[Provided records — start]

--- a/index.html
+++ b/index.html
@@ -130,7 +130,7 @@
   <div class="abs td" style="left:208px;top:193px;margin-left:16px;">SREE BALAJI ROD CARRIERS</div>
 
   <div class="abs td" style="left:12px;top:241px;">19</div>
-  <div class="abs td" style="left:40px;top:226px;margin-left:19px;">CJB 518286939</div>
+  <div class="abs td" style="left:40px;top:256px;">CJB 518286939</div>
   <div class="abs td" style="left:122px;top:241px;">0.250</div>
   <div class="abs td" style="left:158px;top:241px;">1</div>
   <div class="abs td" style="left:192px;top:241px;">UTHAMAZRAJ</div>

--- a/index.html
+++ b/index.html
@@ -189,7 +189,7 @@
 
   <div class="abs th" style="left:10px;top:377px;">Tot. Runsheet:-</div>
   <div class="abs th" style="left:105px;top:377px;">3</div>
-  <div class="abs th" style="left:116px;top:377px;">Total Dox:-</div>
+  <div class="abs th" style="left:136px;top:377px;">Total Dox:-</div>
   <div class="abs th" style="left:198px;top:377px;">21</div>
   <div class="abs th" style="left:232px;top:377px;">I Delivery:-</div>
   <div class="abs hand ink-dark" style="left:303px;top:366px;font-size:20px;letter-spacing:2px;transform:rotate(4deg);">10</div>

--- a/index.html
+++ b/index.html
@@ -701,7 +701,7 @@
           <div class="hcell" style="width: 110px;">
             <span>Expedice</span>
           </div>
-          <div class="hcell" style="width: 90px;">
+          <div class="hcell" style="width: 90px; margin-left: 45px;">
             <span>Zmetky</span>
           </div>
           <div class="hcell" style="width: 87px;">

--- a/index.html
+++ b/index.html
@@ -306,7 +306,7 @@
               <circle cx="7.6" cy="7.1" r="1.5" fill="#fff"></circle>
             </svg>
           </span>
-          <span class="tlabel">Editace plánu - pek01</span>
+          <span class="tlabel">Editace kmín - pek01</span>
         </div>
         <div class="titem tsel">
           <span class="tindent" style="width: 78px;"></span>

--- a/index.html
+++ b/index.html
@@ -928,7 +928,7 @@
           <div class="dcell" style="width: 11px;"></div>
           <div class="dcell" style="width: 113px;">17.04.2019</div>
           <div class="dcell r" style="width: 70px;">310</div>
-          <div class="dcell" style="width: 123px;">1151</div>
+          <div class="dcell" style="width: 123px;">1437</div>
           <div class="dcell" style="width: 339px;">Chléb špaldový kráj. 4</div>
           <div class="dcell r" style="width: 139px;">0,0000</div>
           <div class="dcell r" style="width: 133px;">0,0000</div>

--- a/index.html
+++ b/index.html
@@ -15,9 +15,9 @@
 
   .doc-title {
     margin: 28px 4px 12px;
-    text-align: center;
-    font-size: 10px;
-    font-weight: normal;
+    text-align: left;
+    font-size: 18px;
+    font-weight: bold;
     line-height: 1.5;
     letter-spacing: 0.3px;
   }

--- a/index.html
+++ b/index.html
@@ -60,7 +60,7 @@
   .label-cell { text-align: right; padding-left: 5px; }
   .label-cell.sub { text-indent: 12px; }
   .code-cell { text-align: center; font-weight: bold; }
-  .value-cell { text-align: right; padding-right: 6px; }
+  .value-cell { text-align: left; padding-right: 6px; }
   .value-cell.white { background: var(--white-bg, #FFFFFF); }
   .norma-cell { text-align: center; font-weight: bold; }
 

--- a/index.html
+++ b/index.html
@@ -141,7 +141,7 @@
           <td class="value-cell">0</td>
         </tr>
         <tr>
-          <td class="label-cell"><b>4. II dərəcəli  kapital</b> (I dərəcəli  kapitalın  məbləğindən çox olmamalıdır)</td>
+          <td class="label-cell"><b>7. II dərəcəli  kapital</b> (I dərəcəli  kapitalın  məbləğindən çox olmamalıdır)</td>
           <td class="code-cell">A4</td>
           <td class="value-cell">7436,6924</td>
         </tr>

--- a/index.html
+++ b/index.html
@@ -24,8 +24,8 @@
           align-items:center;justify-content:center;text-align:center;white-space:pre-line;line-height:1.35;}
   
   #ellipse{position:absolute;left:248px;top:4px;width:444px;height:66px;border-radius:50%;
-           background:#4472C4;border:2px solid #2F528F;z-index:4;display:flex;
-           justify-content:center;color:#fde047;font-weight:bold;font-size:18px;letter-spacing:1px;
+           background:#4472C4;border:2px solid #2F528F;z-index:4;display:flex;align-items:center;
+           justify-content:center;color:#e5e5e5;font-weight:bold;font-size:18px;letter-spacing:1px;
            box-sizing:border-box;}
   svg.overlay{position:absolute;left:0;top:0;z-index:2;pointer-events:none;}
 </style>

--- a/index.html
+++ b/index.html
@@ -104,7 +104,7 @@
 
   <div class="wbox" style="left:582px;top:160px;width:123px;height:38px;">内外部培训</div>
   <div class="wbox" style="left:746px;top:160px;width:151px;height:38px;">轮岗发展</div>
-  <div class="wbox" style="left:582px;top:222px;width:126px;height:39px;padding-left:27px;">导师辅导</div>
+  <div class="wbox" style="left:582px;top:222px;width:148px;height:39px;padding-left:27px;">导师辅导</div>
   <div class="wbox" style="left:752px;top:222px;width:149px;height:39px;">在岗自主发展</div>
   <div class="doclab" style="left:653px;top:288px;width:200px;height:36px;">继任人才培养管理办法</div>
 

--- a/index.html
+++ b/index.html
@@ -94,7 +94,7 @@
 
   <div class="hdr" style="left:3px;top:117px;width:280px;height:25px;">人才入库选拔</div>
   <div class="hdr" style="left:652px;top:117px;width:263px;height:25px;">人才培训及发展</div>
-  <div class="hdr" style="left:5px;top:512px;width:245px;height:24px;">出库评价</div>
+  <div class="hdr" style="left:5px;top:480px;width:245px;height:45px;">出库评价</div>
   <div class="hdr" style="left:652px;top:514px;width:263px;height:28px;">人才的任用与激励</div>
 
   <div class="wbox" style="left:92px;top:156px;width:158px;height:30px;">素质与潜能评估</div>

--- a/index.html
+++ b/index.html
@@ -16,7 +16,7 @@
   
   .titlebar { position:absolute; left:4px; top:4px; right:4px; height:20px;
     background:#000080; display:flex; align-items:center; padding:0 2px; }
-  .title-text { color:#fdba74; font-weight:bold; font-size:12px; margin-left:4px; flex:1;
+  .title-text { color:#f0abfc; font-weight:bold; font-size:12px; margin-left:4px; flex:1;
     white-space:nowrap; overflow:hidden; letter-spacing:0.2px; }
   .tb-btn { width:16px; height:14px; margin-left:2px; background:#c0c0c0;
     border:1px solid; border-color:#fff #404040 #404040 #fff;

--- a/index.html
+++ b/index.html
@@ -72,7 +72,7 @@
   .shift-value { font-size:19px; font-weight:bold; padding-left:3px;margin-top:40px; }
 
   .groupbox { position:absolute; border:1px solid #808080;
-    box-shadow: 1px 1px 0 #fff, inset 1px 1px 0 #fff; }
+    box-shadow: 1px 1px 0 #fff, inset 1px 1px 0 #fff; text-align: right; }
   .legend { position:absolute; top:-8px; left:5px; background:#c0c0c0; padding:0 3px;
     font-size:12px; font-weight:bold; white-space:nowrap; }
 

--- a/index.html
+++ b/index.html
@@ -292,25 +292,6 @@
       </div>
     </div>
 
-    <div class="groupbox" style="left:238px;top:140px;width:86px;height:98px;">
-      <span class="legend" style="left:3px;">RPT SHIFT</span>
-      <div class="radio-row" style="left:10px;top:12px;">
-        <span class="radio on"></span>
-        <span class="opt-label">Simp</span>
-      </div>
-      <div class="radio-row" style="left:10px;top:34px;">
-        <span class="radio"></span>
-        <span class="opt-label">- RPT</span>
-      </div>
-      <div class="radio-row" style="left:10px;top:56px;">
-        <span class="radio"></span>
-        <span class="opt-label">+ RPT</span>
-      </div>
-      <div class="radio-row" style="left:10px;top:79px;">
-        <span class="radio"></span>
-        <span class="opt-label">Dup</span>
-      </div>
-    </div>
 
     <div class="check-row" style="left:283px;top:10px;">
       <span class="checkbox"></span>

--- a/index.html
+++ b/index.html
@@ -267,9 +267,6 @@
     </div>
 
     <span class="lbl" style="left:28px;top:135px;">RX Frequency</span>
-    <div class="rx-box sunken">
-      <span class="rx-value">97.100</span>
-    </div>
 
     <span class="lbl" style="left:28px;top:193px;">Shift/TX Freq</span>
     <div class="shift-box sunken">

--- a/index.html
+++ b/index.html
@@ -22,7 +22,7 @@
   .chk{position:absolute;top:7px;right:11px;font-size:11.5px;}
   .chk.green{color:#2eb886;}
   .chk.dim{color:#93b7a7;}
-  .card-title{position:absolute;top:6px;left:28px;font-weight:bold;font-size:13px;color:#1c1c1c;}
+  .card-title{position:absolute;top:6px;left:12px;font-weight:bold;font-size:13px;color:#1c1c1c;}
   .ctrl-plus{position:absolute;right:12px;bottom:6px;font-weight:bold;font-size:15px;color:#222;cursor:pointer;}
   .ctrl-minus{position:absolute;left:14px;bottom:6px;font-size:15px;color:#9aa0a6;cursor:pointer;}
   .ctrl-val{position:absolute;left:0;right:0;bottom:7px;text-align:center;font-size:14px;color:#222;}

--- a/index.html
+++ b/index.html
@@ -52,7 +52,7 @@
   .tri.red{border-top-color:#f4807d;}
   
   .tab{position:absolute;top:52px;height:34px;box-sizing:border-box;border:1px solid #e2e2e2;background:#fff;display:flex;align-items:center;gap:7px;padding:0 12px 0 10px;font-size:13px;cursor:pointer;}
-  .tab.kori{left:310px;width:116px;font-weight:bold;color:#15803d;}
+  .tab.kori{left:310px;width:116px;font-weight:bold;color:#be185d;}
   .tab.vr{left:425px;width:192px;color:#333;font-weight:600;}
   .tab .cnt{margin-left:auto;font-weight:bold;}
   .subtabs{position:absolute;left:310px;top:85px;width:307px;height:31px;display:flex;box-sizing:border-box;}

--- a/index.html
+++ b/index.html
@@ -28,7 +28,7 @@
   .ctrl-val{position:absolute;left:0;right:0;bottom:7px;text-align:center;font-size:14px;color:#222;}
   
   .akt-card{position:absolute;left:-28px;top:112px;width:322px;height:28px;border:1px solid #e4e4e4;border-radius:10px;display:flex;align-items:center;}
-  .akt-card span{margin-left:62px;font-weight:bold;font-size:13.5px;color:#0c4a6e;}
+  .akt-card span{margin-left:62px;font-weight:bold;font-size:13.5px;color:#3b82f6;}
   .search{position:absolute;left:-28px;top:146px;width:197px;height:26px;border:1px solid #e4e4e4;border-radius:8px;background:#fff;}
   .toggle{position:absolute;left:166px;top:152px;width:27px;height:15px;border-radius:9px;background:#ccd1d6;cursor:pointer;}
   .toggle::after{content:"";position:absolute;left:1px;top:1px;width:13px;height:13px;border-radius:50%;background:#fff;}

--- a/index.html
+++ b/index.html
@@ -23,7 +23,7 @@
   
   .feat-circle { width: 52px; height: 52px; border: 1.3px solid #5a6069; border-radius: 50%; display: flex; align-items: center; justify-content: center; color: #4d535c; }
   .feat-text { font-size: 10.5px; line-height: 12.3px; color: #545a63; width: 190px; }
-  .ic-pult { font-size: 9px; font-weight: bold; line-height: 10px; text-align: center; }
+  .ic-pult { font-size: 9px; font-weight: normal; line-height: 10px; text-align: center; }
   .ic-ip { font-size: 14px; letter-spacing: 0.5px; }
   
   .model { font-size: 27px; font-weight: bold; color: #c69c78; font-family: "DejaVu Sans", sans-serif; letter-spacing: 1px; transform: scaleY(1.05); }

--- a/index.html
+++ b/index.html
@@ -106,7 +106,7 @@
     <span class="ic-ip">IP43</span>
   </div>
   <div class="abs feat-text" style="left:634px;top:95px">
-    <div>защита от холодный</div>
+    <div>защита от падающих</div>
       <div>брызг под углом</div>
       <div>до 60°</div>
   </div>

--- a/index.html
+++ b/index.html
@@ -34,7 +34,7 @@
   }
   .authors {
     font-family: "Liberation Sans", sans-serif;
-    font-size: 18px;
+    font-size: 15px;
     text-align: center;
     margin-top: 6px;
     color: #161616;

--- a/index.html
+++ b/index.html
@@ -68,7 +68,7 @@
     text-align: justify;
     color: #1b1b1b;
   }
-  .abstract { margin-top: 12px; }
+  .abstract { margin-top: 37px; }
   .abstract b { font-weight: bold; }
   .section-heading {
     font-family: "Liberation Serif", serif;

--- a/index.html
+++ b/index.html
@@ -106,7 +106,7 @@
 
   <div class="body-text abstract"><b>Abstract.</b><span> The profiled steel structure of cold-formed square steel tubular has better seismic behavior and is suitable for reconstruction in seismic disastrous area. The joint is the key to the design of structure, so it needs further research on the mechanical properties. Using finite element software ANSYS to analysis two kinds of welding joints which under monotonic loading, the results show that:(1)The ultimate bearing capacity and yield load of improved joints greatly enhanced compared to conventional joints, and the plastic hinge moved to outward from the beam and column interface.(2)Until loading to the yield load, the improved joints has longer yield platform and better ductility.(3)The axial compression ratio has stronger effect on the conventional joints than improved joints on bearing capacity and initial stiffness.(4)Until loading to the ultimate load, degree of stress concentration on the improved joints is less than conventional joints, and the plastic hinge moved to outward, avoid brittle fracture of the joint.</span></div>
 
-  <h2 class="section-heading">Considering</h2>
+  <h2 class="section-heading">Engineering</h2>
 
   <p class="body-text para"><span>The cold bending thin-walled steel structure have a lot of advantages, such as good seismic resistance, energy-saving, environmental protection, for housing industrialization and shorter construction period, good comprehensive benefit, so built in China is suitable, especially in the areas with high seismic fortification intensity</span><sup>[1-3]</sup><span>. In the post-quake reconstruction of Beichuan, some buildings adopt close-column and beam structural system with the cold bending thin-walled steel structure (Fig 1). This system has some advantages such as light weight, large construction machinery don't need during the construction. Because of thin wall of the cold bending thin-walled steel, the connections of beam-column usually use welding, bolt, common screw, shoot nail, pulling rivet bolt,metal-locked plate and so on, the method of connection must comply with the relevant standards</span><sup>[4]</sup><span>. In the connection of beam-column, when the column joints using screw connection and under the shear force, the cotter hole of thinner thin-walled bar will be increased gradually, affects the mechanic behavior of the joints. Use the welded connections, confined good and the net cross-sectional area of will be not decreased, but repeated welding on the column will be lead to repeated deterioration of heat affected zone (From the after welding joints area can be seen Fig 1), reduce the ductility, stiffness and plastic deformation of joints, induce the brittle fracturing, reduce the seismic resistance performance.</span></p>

[Provided records — finish]

Work instruction – Only the lines containing the string "cursor" are needed; pull them out of the records.

Exercise output –
   .ctrl-plus{position:absolute;right:12px;bottom:6px;font-weight:bold;font-size:15px;color:#222;cursor:pointer;}
   .ctrl-minus{position:absolute;left:14px;bottom:6px;font-size:15px;color:#9aa0a6;cursor:pointer;}
   .tab{position:absolute;top:52px;height:34px;box-sizing:border-box;border:1px solid #e2e2e2;background:#fff;display:flex;align-items:center;gap:7px;padding:0 12px 0 10px;font-size:13px;cursor:pointer;}
   .toggle{position:absolute;left:166px;top:152px;width:27px;height:15px;border-radius:9px;background:#ccd1d6;cursor:pointer;}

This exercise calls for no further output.